The Shah Alam High Court ordered a discharge not amounting to an acquittal of the Indonesian national accused of the 2017 murder of Kim Jong-nam, the estranged half brother of North Korean leader Kim Jong-un.
This followed an application by the prosecution to drop the murder charge against Siti Aisyah (above) under Section 254(1) of the Criminal Procedure Code.
The prosecution team, led by deputy public prosecutor Muhamad Iskandar Ahmad, informed the court that they received instructions to withdraw the charge against her.
No reason was given for the application, however.
“The prosecution desires to withdraw the charge against the accused. Thus, Siti Aisyah is given a discharge not amounting to an acquittal,” said judge Azmi Ariffin.
Siti Aisyah's lawyer Gooi Soon Seng then applied to acquit and discharge his client under Section 254(3) of the CPC.
Azmi, however, rejected the request for a full acquittal, as it said the trial had established a prima facie case.
Siti Aisyah, 26, along with Vietnamese national Doan Thi Huong (photo), 30, and four North Koreans still at large, were accused of killing Jong-nam with the chemical liquid VX at KLIA2 on Feb 13, 2017.

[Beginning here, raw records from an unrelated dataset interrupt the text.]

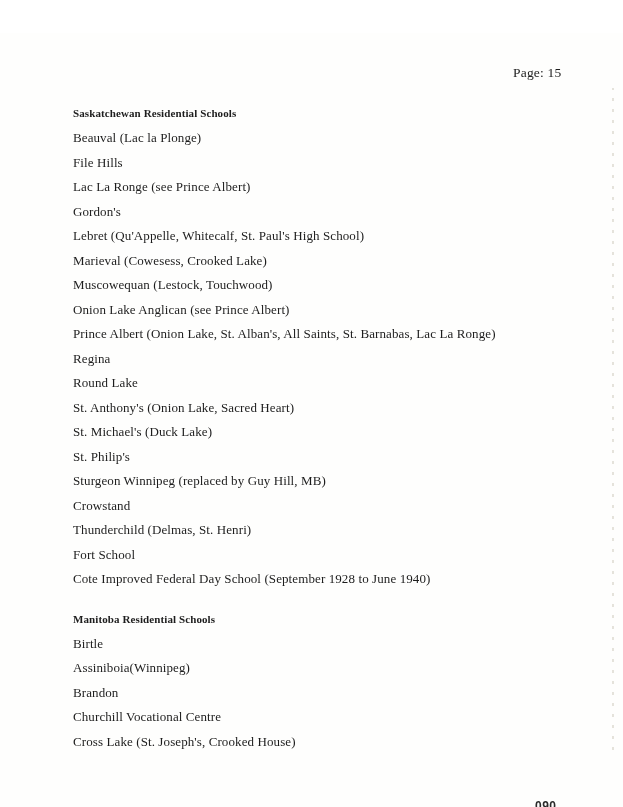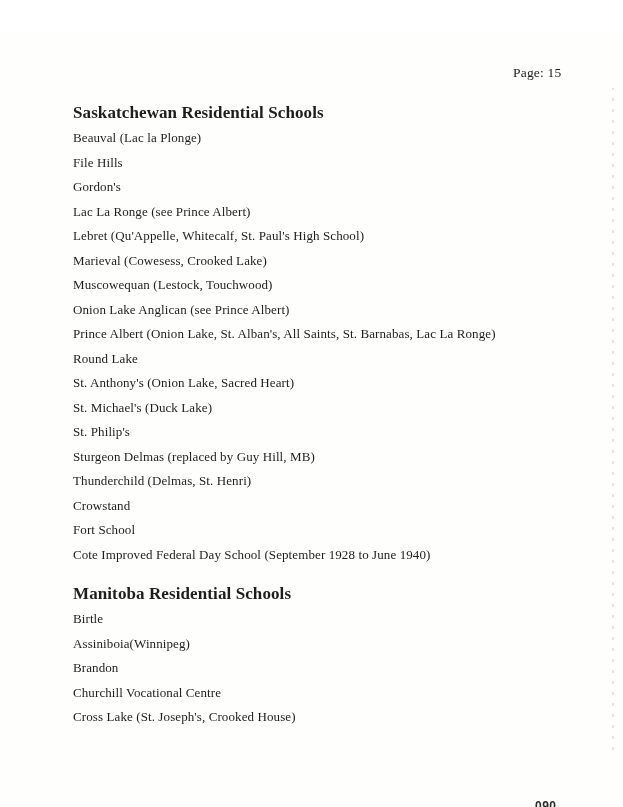--- a/index.html
+++ b/index.html
@@ -41,7 +41,7 @@
   .section-heading {
     margin: 0;
     height: 25px;
-    font-size: 17px;
+    font-size: 11px;
     font-weight: bold;
     line-height: 14px;
     letter-spacing: 0.1px;

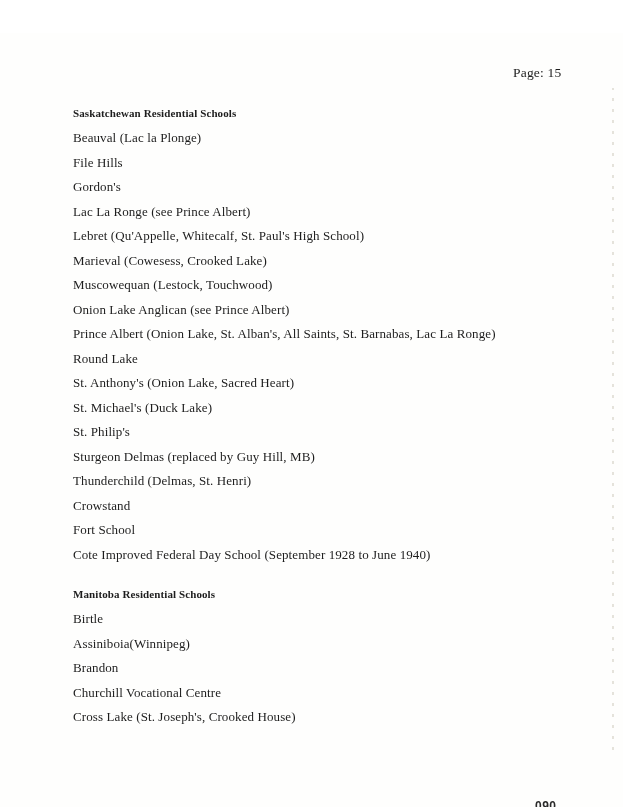--- a/index.html
+++ b/index.html
@@ -108,8 +108,8 @@
     <ul class="school-list">
           <li class="school-item">Beauval (Lac la Plonge)</li>
           <li class="school-item">File Hills</li>
+          <li class="school-item">Lac La Ronge (see Prince Albert)</li>
           <li class="school-item">Gordon's</li>
-          <li class="school-item">Lac La Ronge (see Prince Albert)</li>
           <li class="school-item">Lebret (Qu'Appelle, Whitecalf, St. Paul's High School)</li>
           <li class="school-item">Marieval (Cowesess, Crooked Lake)</li>
           <li class="school-item">Muscowequan (Lestock, Touchwood)</li>

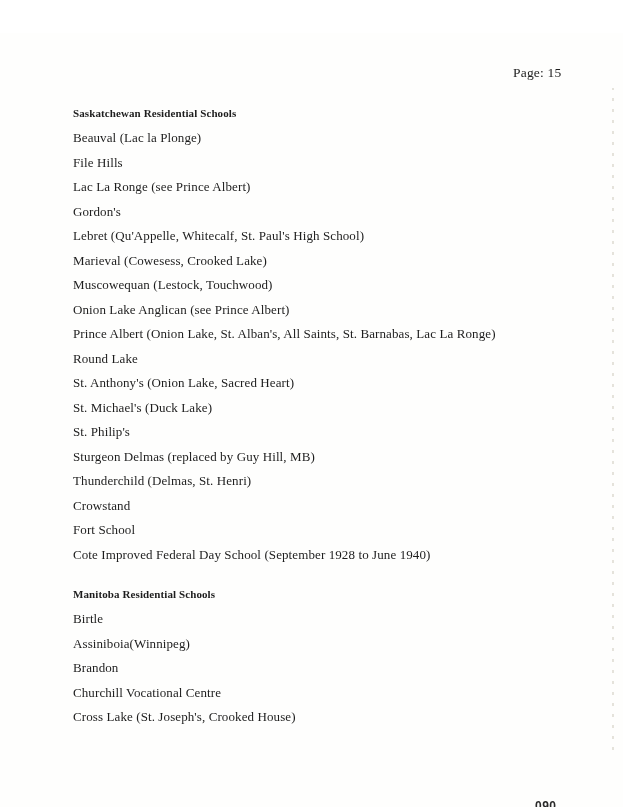--- a/index.html
+++ b/index.html
@@ -115,6 +115,7 @@
           <li class="school-item">Muscowequan (Lestock, Touchwood)</li>
           <li class="school-item">Onion Lake Anglican (see Prince Albert)</li>
           <li class="school-item">Prince Albert (Onion Lake, St. Alban's, All Saints, St. Barnabas, Lac La Ronge)</li>
+          <li class="school-item">Regina</li>
           <li class="school-item">Round Lake</li>
           <li class="school-item">St. Anthony's (Onion Lake, Sacred Heart)</li>
           <li class="school-item">St. Michael's (Duck Lake)</li>

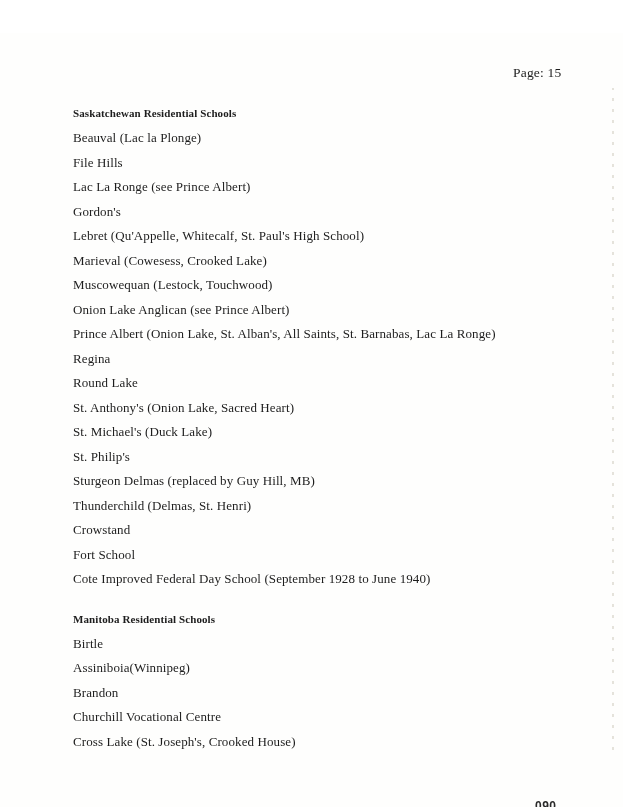--- a/index.html
+++ b/index.html
@@ -120,7 +120,7 @@
           <li class="school-item">St. Anthony's (Onion Lake, Sacred Heart)</li>
           <li class="school-item">St. Michael's (Duck Lake)</li>
           <li class="school-item">St. Philip's</li>
-          <li class="school-item">Sturgeon Delmas (replaced by Guy Hill, MB)</li>
+          <li class="school-item">Sturgeon Winnipeg (replaced by Guy Hill, MB)</li>
           <li class="school-item">Thunderchild (Delmas, St. Henri)</li>
           <li class="school-item">Crowstand</li>
           <li class="school-item">Fort School</li>

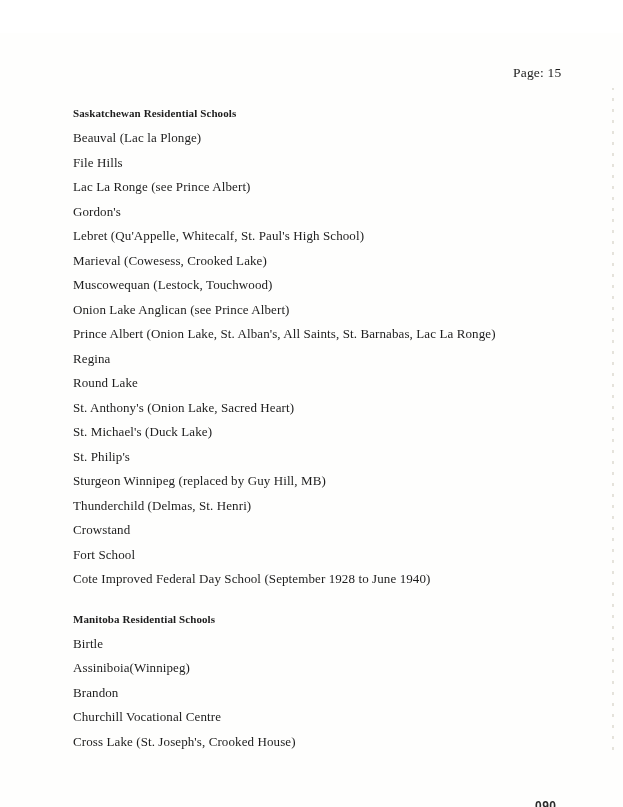--- a/index.html
+++ b/index.html
@@ -121,8 +121,8 @@
           <li class="school-item">St. Michael's (Duck Lake)</li>
           <li class="school-item">St. Philip's</li>
           <li class="school-item">Sturgeon Winnipeg (replaced by Guy Hill, MB)</li>
+          <li class="school-item">Crowstand</li>
           <li class="school-item">Thunderchild (Delmas, St. Henri)</li>
-          <li class="school-item">Crowstand</li>
           <li class="school-item">Fort School</li>
           <li class="school-item">Cote Improved Federal Day School (September 1928 to June 1940)</li>
         </ul>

They were charged under Section 302 of the Penal Code for murder, which carries a mandatory death sentence.
Interpol had issued a red notice for the four North Koreans identified as suspects, who are said to have fled the country hours after the murder.
According to Reuters, there were suspicions from the outset that Siti Aisyah and Doan were pawns in the alleged political assassination of the exiled Jong-nam, who had been critical of his family's authoritarian rule of North Korea.
Both Siti Aisyah and Doan maintain that they had been hired to participate in a reality TV prank show.
"We still believe that she was merely a scapegoat. I still believe that North Korea had something to do with it," Gooi was reported as saying.
Pyongyang has denied ordering Jong-nam's assassination.
Siti Aisyah's trial was suspended last December as the defence wrangled with prosecutors over statements from seven witnesses.
Siti Aisyah was immediately escorted to an Indonesian Embassy vehicle outside the courthouse after her release.
Armanatha Nasir, a spokesperson of Indonesia's Foreign Ministry, told Reuters that her release was the result of Jakarta's efforts.
The Indonesian government also released a copy of a letter sent by its Law Minister Yasonna H Laoly to Putrajaya that pinned the blame for Jong-nam's (below) death on North Korea.
"Siti Aisyah was deceived and had no awareness whatsoever that she was being used as an intelligence tool of North Korea. She does not have any benefit or profit from the act," the letter read.
In his response to Laoly's letter, attorney-general Tommy Thomas said that Malaysia agreed to the request to drop charges against Siti Aisyah.
Request for Doan's release
As reported by Reuters, Doan's lawyer Hisyam Teh also asked the High Court for an adjournment in the case to submit a request for charges to be dropped against his client.
The Vietnamese national had been set to take the stand today at the start of her defence.
The court agreed to resume proceedings on Thursday, pending a reply from the AG to a request that charges against her are withdrawn.
"The charge against Siti Aiysah was withdrawn but the charge against Doan was not. And no reason was advanced.
"We do not know on what basis the charge has been withdrawn," the lawyer said.